» **Description of the task**
Please output exactly the lines that run from the line with "to run gary" through the final line of the data, inclusive, and nothing more.

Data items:
::::::

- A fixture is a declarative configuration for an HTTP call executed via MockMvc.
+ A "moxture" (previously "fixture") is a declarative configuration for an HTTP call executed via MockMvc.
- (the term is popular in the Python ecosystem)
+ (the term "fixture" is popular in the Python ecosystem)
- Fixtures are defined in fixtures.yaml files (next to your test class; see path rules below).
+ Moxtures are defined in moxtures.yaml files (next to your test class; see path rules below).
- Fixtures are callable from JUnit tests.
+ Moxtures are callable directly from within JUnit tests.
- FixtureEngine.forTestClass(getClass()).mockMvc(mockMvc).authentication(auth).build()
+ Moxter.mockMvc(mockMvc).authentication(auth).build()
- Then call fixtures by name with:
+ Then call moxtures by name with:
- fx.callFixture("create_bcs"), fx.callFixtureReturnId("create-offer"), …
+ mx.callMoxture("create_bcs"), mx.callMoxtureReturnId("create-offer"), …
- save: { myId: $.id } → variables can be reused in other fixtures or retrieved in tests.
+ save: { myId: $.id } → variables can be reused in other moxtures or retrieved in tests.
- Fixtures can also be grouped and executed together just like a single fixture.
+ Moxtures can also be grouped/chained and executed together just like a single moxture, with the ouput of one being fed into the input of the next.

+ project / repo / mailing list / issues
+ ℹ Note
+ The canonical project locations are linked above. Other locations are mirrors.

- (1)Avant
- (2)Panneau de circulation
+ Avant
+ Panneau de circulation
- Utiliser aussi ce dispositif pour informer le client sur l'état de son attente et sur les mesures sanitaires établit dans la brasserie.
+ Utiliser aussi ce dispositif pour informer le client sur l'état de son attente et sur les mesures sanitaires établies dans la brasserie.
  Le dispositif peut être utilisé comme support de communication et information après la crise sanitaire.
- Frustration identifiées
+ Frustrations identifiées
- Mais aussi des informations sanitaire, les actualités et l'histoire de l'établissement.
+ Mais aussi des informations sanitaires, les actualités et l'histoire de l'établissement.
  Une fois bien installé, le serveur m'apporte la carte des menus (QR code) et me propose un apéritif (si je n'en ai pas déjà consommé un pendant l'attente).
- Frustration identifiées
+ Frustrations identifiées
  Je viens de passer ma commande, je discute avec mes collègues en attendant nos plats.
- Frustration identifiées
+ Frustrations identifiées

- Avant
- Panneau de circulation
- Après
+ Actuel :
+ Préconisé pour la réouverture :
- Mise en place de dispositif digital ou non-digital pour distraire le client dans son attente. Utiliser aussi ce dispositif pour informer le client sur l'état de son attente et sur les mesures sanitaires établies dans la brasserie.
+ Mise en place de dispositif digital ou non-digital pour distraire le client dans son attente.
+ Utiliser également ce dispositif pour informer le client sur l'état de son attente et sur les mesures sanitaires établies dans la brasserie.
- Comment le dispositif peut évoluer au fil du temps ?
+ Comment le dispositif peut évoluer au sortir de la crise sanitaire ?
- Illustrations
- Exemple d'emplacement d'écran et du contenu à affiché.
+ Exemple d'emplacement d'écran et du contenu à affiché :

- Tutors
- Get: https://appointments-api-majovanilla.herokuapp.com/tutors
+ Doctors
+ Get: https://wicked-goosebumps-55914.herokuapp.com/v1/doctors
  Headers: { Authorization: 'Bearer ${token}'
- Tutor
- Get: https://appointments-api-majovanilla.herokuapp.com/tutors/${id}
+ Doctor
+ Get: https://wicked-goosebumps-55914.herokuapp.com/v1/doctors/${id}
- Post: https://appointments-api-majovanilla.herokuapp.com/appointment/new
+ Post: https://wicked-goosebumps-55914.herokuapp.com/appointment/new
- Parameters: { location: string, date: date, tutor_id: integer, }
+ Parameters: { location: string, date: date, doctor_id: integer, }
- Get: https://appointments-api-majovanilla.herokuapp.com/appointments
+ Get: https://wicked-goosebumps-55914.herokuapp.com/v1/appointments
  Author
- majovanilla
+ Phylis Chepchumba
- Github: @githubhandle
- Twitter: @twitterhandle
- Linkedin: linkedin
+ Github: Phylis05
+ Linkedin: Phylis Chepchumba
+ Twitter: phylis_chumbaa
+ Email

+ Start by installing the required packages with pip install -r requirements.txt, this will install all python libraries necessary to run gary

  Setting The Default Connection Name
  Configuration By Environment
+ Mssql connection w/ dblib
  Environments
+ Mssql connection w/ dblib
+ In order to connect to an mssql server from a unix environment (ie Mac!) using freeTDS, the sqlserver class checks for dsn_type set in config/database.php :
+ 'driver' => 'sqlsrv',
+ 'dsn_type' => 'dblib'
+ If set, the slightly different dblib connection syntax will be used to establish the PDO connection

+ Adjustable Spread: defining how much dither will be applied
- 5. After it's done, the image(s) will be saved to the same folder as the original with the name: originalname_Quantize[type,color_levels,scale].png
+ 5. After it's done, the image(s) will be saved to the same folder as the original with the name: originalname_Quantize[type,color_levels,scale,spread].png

::::::

» **Answer to this task**
+ Start by installing the required packages with pip install -r requirements.txt, this will install all python libraries necessary to run gary

  Setting The Default Connection Name
  Configuration By Environment
+ Mssql connection w/ dblib
  Environments
+ Mssql connection w/ dblib
+ In order to connect to an mssql server from a unix environment (ie Mac!) using freeTDS, the sqlserver class checks for dsn_type set in config/database.php :
+ 'driver' => 'sqlsrv',
+ 'dsn_type' => 'dblib'
+ If set, the slightly different dblib connection syntax will be used to establish the PDO connection

+ Adjustable Spread: defining how much dither will be applied
- 5. After it's done, the image(s) will be saved to the same folder as the original with the name: originalname_Quantize[type,color_levels,scale].png
+ 5. After it's done, the image(s) will be saved to the same folder as the original with the name: originalname_Quantize[type,color_levels,scale,spread].png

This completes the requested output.